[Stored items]
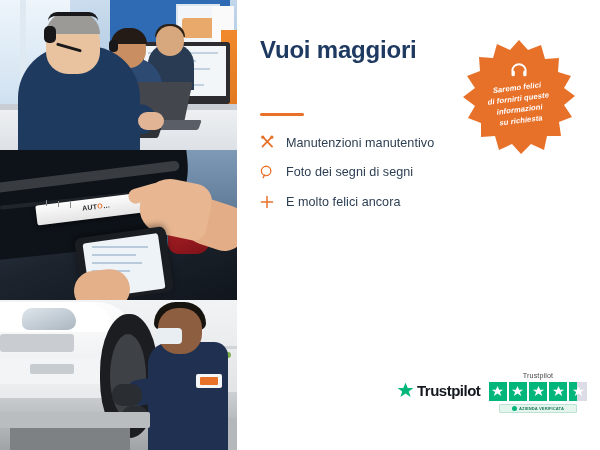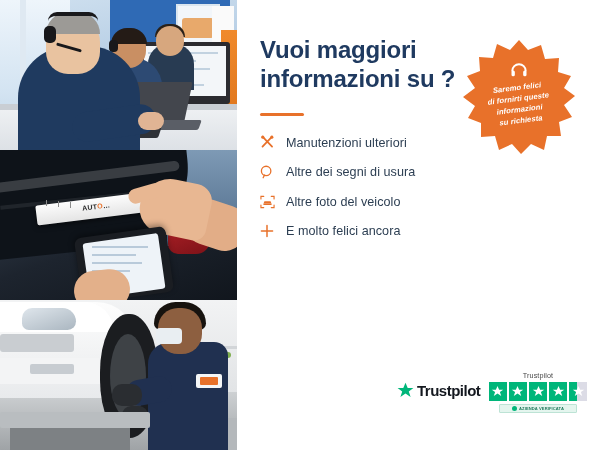--- a/index.html
+++ b/index.html
@@ -238,7 +238,6 @@
 
     <div class="heading">
       <div>Vuoi maggiori</div>
-      <div>informazioni su ?</div>
     </div>
     <div class="divider"></div>
 

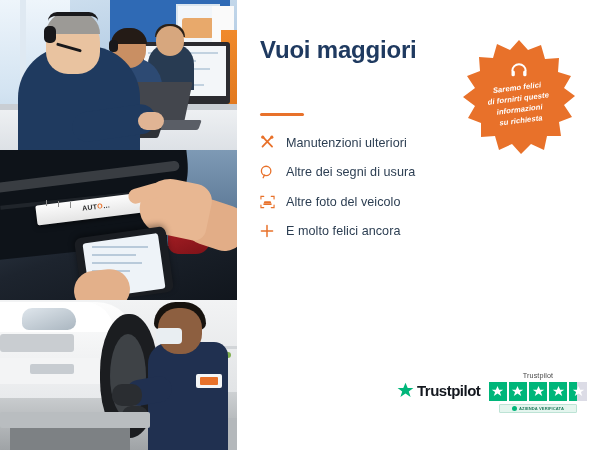--- a/index.html
+++ b/index.html
@@ -269,7 +269,7 @@
             <circle cx="14.2" cy="2.6" r="1.9" fill="#e8712a"></circle>
           </svg>
         </span>
-        <span class="lbl">Manutenzioni ulteriori</span>
+        <span class="lbl">Manutenzioni manutentivo</span>
       </div>
 
       <div class="row">

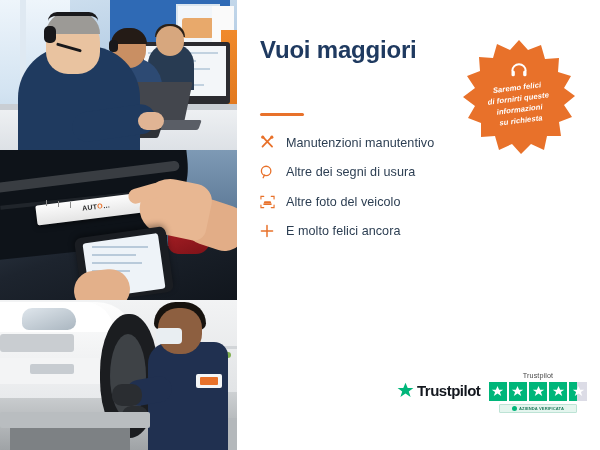--- a/index.html
+++ b/index.html
@@ -279,7 +279,7 @@
             <path d="M5.2 11.4 L3.6 14.6" stroke="#e8712a" stroke-width="1.5" stroke-linecap="round"></path>
           </svg>
         </span>
-        <span class="lbl">Altre dei segni di usura</span>
+        <span class="lbl">Foto dei segni di segni</span>
       </div>
 
       <div class="row">

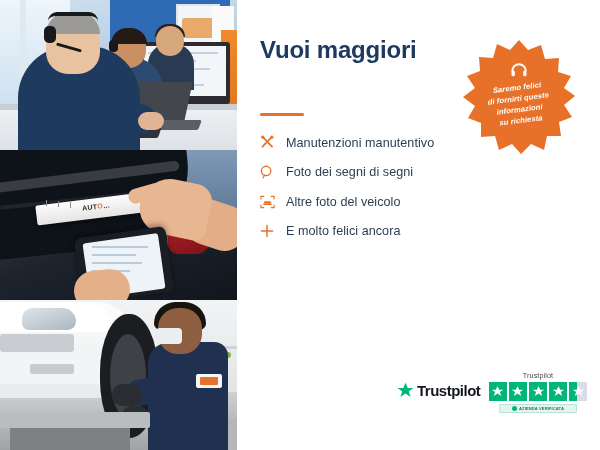--- a/index.html
+++ b/index.html
@@ -282,16 +282,6 @@
         <span class="lbl">Foto dei segni di segni</span>
       </div>
 
-      <div class="row">
-        <span class="ic">
-          <svg width="15" height="14" viewBox="0 0 17 16">
-            <path d="M1 4.6 V1.6 H4.2 M12.8 1.6 H16 V4.6 M16 11.4 V14.4 H12.8 M4.2 14.4 H1 V11.4" fill="none" stroke="#e8712a" stroke-width="1.3" stroke-linecap="round"></path>
-            <path d="M4 9.8 L5 7.2 H12 L13 9.8 Z" fill="#e8712a"></path>
-            <rect x="3.7" y="9.6" width="9.6" height="1.7" rx=".7" fill="#e8712a"></rect>
-          </svg>
-        </span>
-        <span class="lbl">Altre foto del veicolo</span>
-      </div>
 
       <div class="row">
         <span class="ic">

▶ What you need to do
Could you repeat all of the entries exactly, without the pictures?

▶ Written answer
--- a/index.html
+++ b/index.html
@@ -238,7 +238,6 @@
 
     <div class="heading">
       <div>Vuoi maggiori</div>
-      <div>informazioni su ?</div>
     </div>
     <div class="divider"></div>
 

--- a/index.html
+++ b/index.html
@@ -269,7 +269,7 @@
             <circle cx="14.2" cy="2.6" r="1.9" fill="#e8712a"></circle>
           </svg>
         </span>
-        <span class="lbl">Manutenzioni ulteriori</span>
+        <span class="lbl">Manutenzioni manutentivo</span>
       </div>
 
       <div class="row">

--- a/index.html
+++ b/index.html
@@ -279,7 +279,7 @@
             <path d="M5.2 11.4 L3.6 14.6" stroke="#e8712a" stroke-width="1.5" stroke-linecap="round"></path>
           </svg>
         </span>
-        <span class="lbl">Altre dei segni di usura</span>
+        <span class="lbl">Foto dei segni di segni</span>
       </div>
 
       <div class="row">

--- a/index.html
+++ b/index.html
@@ -282,16 +282,6 @@
         <span class="lbl">Foto dei segni di segni</span>
       </div>
 
-      <div class="row">
-        <span class="ic">
-          <svg width="15" height="14" viewBox="0 0 17 16">
-            <path d="M1 4.6 V1.6 H4.2 M12.8 1.6 H16 V4.6 M16 11.4 V14.4 H12.8 M4.2 14.4 H1 V11.4" fill="none" stroke="#e8712a" stroke-width="1.3" stroke-linecap="round"></path>
-            <path d="M4 9.8 L5 7.2 H12 L13 9.8 Z" fill="#e8712a"></path>
-            <rect x="3.7" y="9.6" width="9.6" height="1.7" rx=".7" fill="#e8712a"></rect>
-          </svg>
-        </span>
-        <span class="lbl">Altre foto del veicolo</span>
-      </div>
 
       <div class="row">
         <span class="ic">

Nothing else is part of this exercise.